What is expected = Below are records with pictures. Transcribe exactly, and only, the lines from the line with "subtotal: 16800.00 -> 17800.00" to the line with "total: 665.93 -> 784.88", both ends included, but not the pictures.

*** Opening of Material to process ***

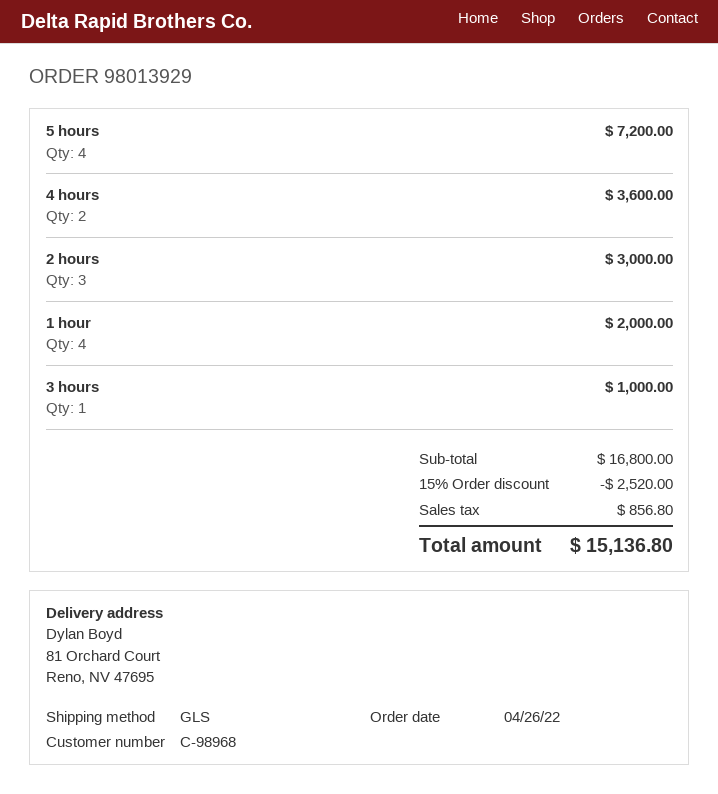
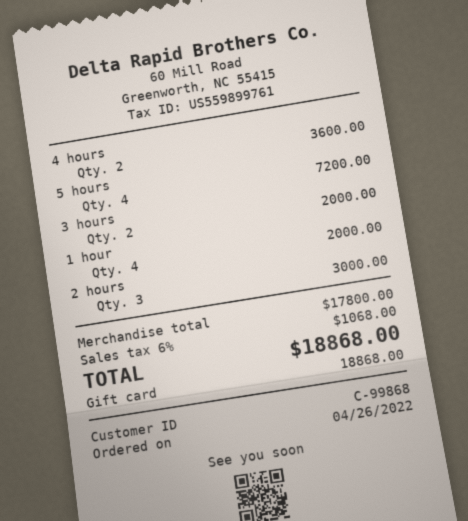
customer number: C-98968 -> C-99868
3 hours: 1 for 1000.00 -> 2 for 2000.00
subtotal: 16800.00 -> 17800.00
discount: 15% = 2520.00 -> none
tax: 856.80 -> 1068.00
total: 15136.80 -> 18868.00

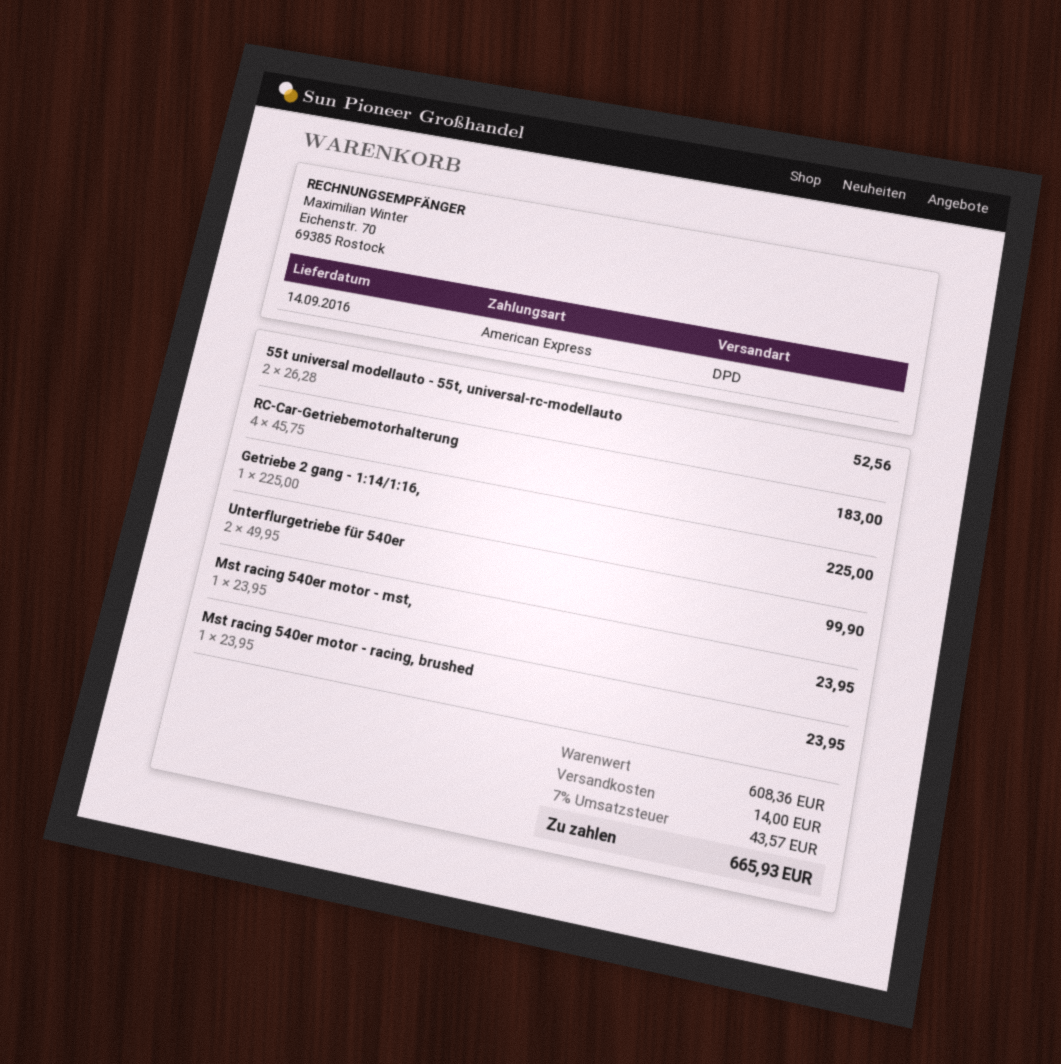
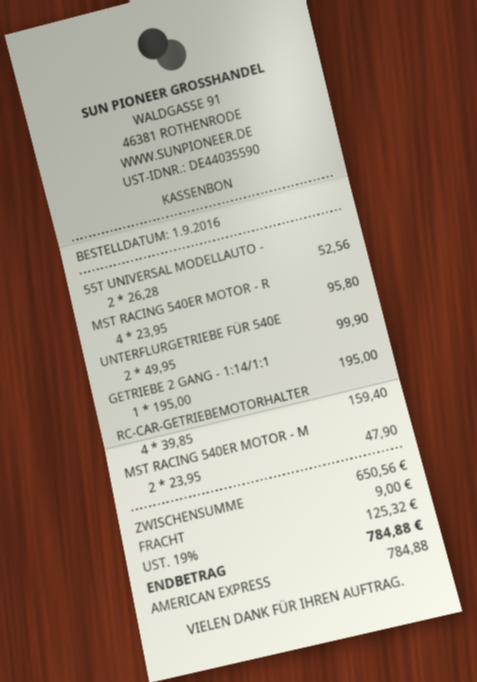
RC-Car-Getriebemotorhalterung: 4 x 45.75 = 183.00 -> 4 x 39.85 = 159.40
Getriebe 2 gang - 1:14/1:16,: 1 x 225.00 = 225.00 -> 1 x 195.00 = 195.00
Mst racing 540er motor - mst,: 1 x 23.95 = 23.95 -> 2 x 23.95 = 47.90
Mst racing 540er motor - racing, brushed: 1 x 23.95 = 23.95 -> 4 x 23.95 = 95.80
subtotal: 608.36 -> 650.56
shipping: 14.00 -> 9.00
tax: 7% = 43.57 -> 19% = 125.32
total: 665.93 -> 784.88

*** Close of Material to process ***
*** Opening of Material to process ***

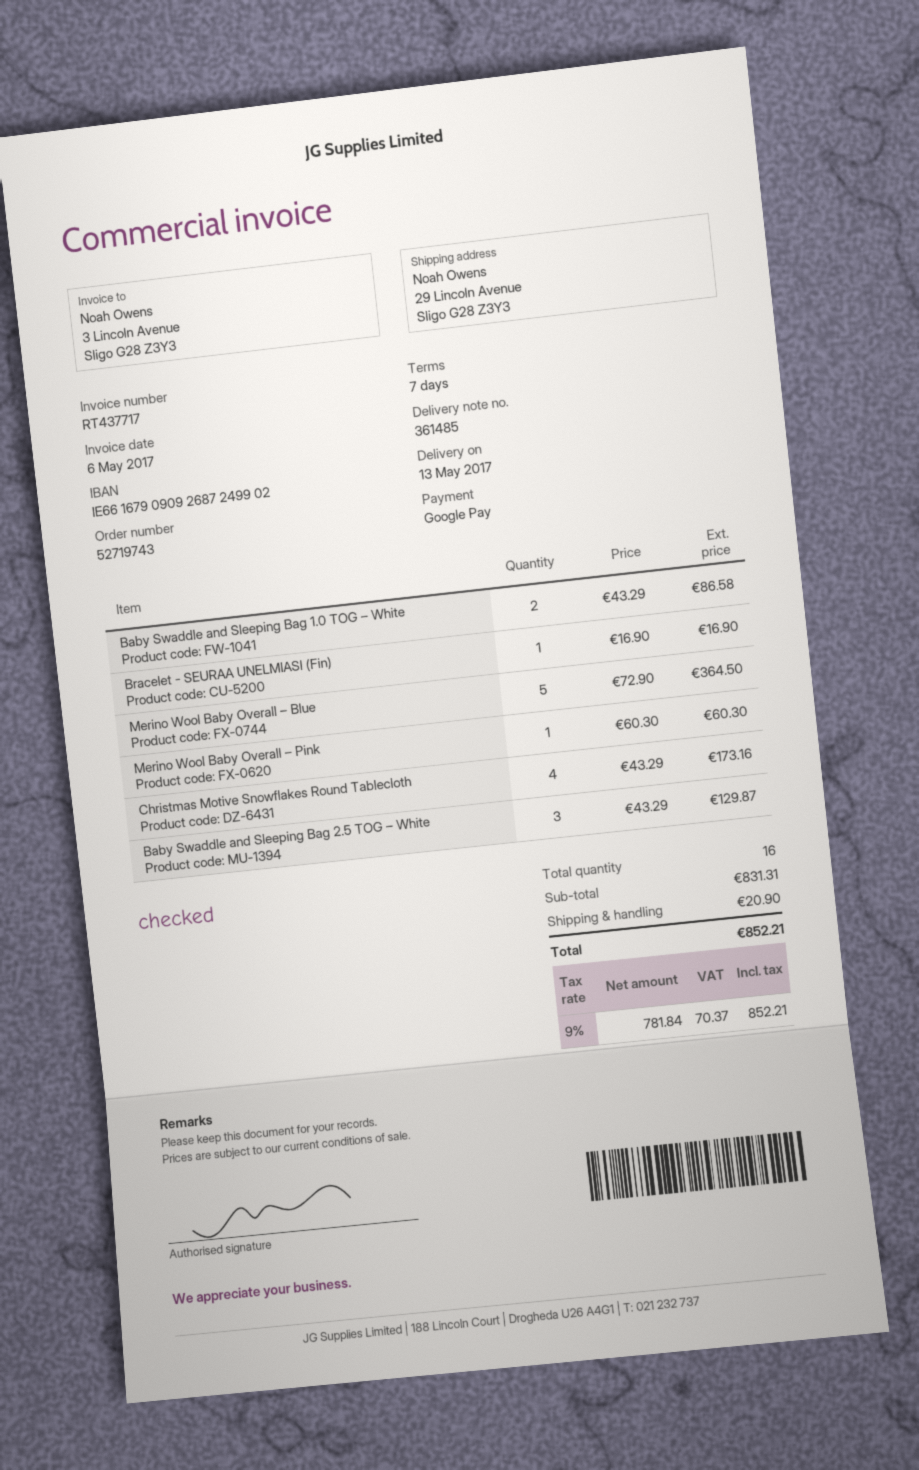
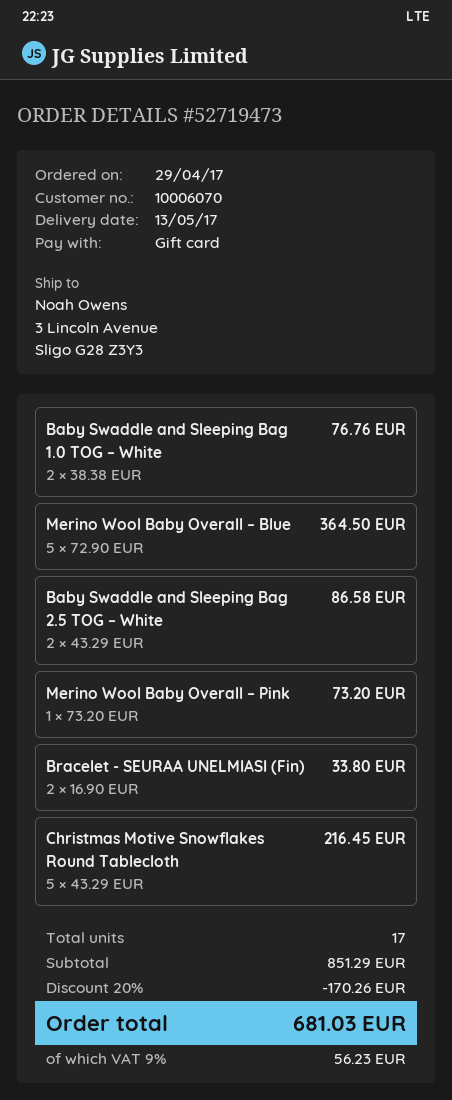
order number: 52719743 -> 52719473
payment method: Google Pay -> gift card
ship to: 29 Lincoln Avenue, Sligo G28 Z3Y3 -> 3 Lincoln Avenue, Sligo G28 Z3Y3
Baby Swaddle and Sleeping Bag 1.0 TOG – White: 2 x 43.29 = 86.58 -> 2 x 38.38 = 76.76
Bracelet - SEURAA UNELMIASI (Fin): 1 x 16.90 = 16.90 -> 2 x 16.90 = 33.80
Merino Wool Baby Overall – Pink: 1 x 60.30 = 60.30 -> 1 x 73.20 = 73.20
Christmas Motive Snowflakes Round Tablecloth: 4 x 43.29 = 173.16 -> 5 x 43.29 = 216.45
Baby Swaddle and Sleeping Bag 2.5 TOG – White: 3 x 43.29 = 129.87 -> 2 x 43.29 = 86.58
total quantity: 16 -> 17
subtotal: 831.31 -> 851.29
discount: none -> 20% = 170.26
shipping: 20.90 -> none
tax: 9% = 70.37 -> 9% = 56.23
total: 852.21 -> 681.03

*** Close of Material to process ***

Response area =
subtotal: 16800.00 -> 17800.00
discount: 15% = 2520.00 -> none
tax: 856.80 -> 1068.00
total: 15136.80 -> 18868.00

RC-Car-Getriebemotorhalterung: 4 x 45.75 = 183.00 -> 4 x 39.85 = 159.40
Getriebe 2 gang - 1:14/1:16,: 1 x 225.00 = 225.00 -> 1 x 195.00 = 195.00
Mst racing 540er motor - mst,: 1 x 23.95 = 23.95 -> 2 x 23.95 = 47.90
Mst racing 540er motor - racing, brushed: 1 x 23.95 = 23.95 -> 4 x 23.95 = 95.80
subtotal: 608.36 -> 650.56
shipping: 14.00 -> 9.00
tax: 7% = 43.57 -> 19% = 125.32
total: 665.93 -> 784.88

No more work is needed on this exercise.